Saved data entries

▼

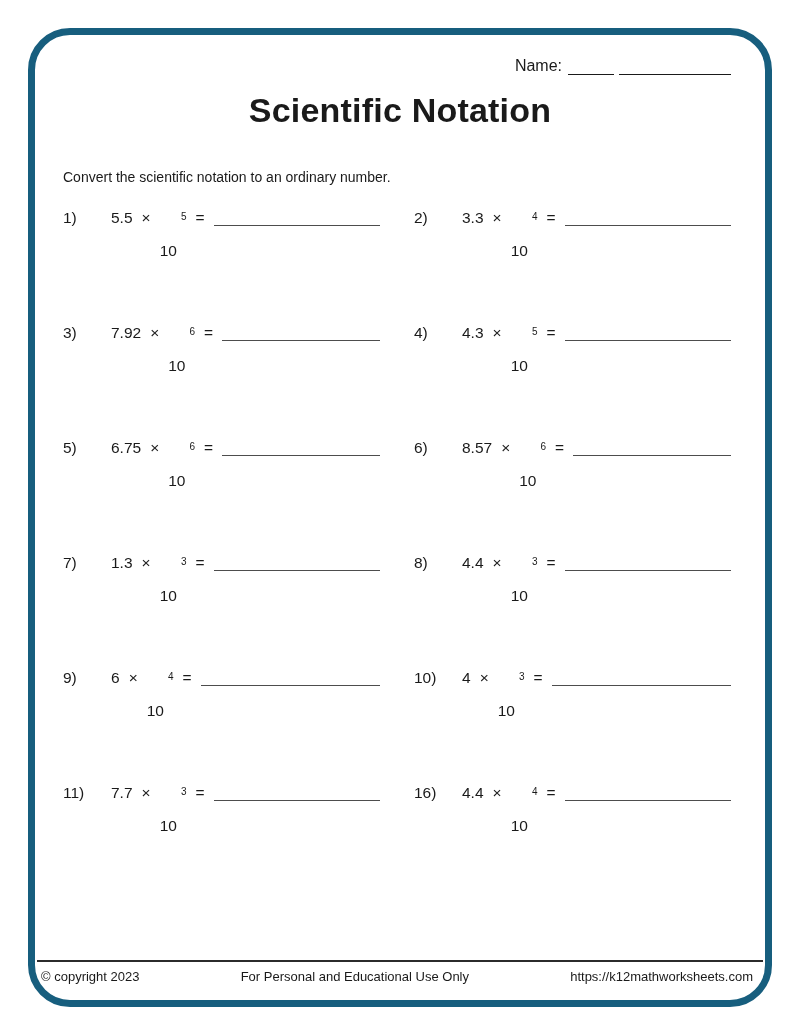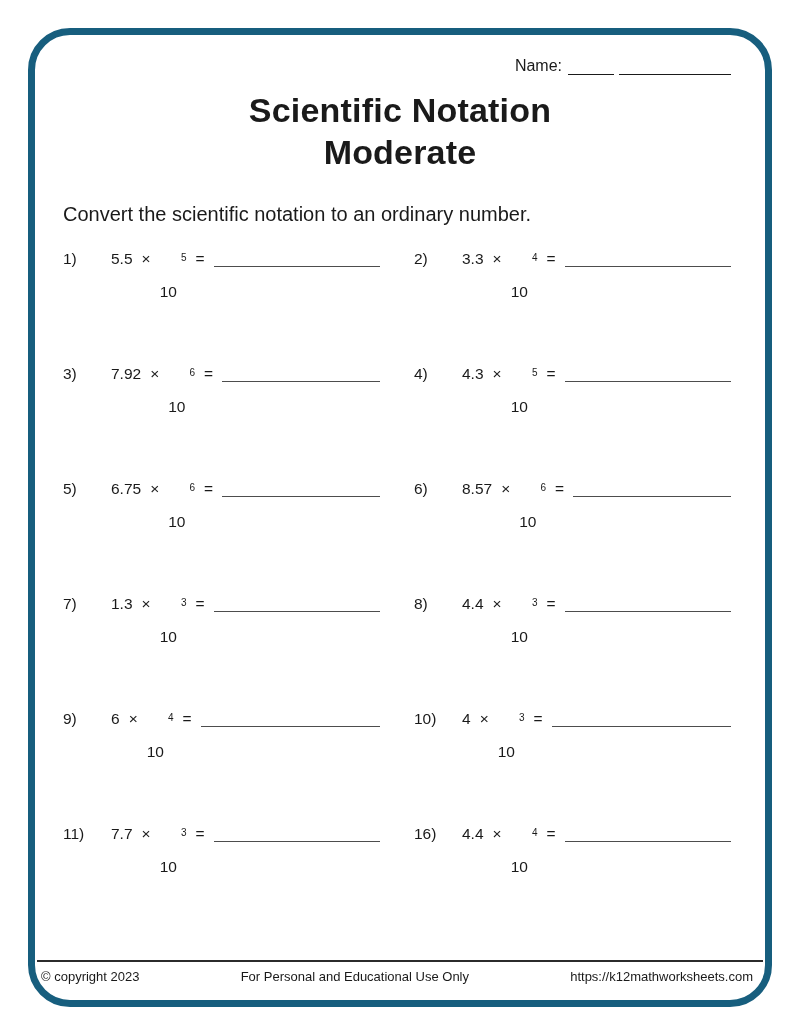--- a/index.html
+++ b/index.html
@@ -44,22 +44,22 @@
   .name-line-seg.long  { width: 112px; margin-right: 6px; }
   .title-block {
     margin-top: 14px;
     text-align: center;
     font-weight: bold;
     font-size: 34px;
     line-height: 42px;
     letter-spacing: 0.2px;
   }
   .instructions {
-    margin-top: 30px;
-    font-size: 20px;
+    margin-top: 38px;
+    font-size: 14px;
   }
   .problems-grid {
     margin-top: 22px;
     display: grid;
     grid-template-columns: 1fr 1fr;
     column-gap: 28px;
     grid-auto-rows: 115px;
   }
   .problem {
     display: flex;
@@ -107,21 +107,20 @@
   <div class="sheet" style="border-color: rgb(23, 94, 126);">
 
     <div class="name-row">
       <span class="name-label">Name:</span>
       <span class="name-line-seg short"></span>
       <span class="name-line-seg long"></span>
     </div>
 
     <div class="title-block">
       <div>Scientific Notation</div>
-      <div>Moderate</div>
     </div>
 
     <div class="instructions">Convert the scientific notation to an ordinary number.</div>
 
     <div class="problems-grid" id="problems">
         <div class="problem">
         <span class="pnum">1)</span>
         <span class="coef">5.5</span>
         <span class="times">×</span>
         <span class="base">10</span>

▲

### Exercise details
Copy out all the data above exactly, pictures excluded.

### Answer section
--- a/index.html
+++ b/index.html
@@ -44,22 +44,22 @@
   .name-line-seg.long  { width: 112px; margin-right: 6px; }
   .title-block {
     margin-top: 14px;
     text-align: center;
     font-weight: bold;
     font-size: 34px;
     line-height: 42px;
     letter-spacing: 0.2px;
   }
   .instructions {
-    margin-top: 30px;
-    font-size: 20px;
+    margin-top: 38px;
+    font-size: 14px;
   }
   .problems-grid {
     margin-top: 22px;
     display: grid;
     grid-template-columns: 1fr 1fr;
     column-gap: 28px;
     grid-auto-rows: 115px;
   }
   .problem {
     display: flex;
@@ -107,21 +107,20 @@
   <div class="sheet" style="border-color: rgb(23, 94, 126);">
 
     <div class="name-row">
       <span class="name-label">Name:</span>
       <span class="name-line-seg short"></span>
       <span class="name-line-seg long"></span>
     </div>
 
     <div class="title-block">
       <div>Scientific Notation</div>
-      <div>Moderate</div>
     </div>
 
     <div class="instructions">Convert the scientific notation to an ordinary number.</div>
 
     <div class="problems-grid" id="problems">
         <div class="problem">
         <span class="pnum">1)</span>
         <span class="coef">5.5</span>
         <span class="times">×</span>
         <span class="base">10</span>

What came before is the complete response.